In [1]:
# import libraries
import pandas as pd, numpy as np
from sklearn.feature_extraction.text import TfidfVectorizer
from sklearn.metrics.pairwise import cosine_similarity
from sklearn.feature_extraction.stop_words import ENGLISH_STOP_WORDS
import nltk
nltk.download('averaged_perceptron_tagger')
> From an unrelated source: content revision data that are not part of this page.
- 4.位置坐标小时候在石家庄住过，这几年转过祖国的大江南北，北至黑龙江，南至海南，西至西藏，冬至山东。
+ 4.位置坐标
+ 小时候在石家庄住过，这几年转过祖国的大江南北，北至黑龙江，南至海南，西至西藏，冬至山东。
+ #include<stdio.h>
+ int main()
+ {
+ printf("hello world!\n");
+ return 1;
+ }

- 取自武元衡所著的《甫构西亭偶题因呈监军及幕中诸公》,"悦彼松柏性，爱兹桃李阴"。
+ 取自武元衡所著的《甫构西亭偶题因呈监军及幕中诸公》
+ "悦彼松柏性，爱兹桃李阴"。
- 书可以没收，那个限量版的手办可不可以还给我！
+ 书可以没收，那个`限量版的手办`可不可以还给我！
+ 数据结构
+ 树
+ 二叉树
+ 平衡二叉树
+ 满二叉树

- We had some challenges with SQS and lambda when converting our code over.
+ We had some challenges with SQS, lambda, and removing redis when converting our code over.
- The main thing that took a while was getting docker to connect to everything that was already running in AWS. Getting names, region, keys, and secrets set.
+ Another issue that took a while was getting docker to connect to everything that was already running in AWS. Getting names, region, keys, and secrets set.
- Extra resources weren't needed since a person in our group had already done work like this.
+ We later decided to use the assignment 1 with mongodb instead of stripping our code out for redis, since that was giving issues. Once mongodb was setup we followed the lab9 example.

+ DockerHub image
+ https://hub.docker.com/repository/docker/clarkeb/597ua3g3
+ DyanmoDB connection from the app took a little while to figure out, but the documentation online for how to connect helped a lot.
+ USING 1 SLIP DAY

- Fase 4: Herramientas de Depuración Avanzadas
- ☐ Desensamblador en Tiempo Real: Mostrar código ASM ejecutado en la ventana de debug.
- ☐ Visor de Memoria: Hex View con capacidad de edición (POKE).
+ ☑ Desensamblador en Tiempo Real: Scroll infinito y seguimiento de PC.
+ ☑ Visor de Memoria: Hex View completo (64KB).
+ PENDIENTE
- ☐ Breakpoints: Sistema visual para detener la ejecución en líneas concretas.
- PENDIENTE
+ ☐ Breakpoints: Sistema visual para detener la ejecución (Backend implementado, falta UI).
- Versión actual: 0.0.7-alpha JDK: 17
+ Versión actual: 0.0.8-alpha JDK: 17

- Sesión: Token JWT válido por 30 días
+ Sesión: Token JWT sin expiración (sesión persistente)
[nltk_data] Downloading package averaged_perceptron_tagger to
[nltk_data]     C:\Users\LONAB78\AppData\Roaming\nltk_data...
[nltk_data]   Package averaged_perceptron_tagger is already up-to-
[nltk_data]       date!


True

In [2]:
# import dataframe from csv containing movies and their plots
dataframe = pd.read_csv("wiki_movie_plots_deduped.csv")

In [5]:
# get dataframe details
print("Number of records:")
print(len(dataframe))
print("Dataframe columns:")
print(list(dataframe.columns.values))

Number of records:
34886
Dataframe columns:
['Release Year', 'Title', 'Origin/Ethnicity', 'Director', 'Cast', 'Genre', 'Wiki Page', 'Plot']


In [6]:
# rename column names
dataframe.columns = ['Release_Year',
 'Title',
 'Origin_Ethnicity',
 'Director',
 'Cast',
 'Genre',
 'Wiki_Page',
 'Plot']

In [9]:
# get movies from 1970 and onwards
updated_df = dataframe.query('Release_Year >= 1970')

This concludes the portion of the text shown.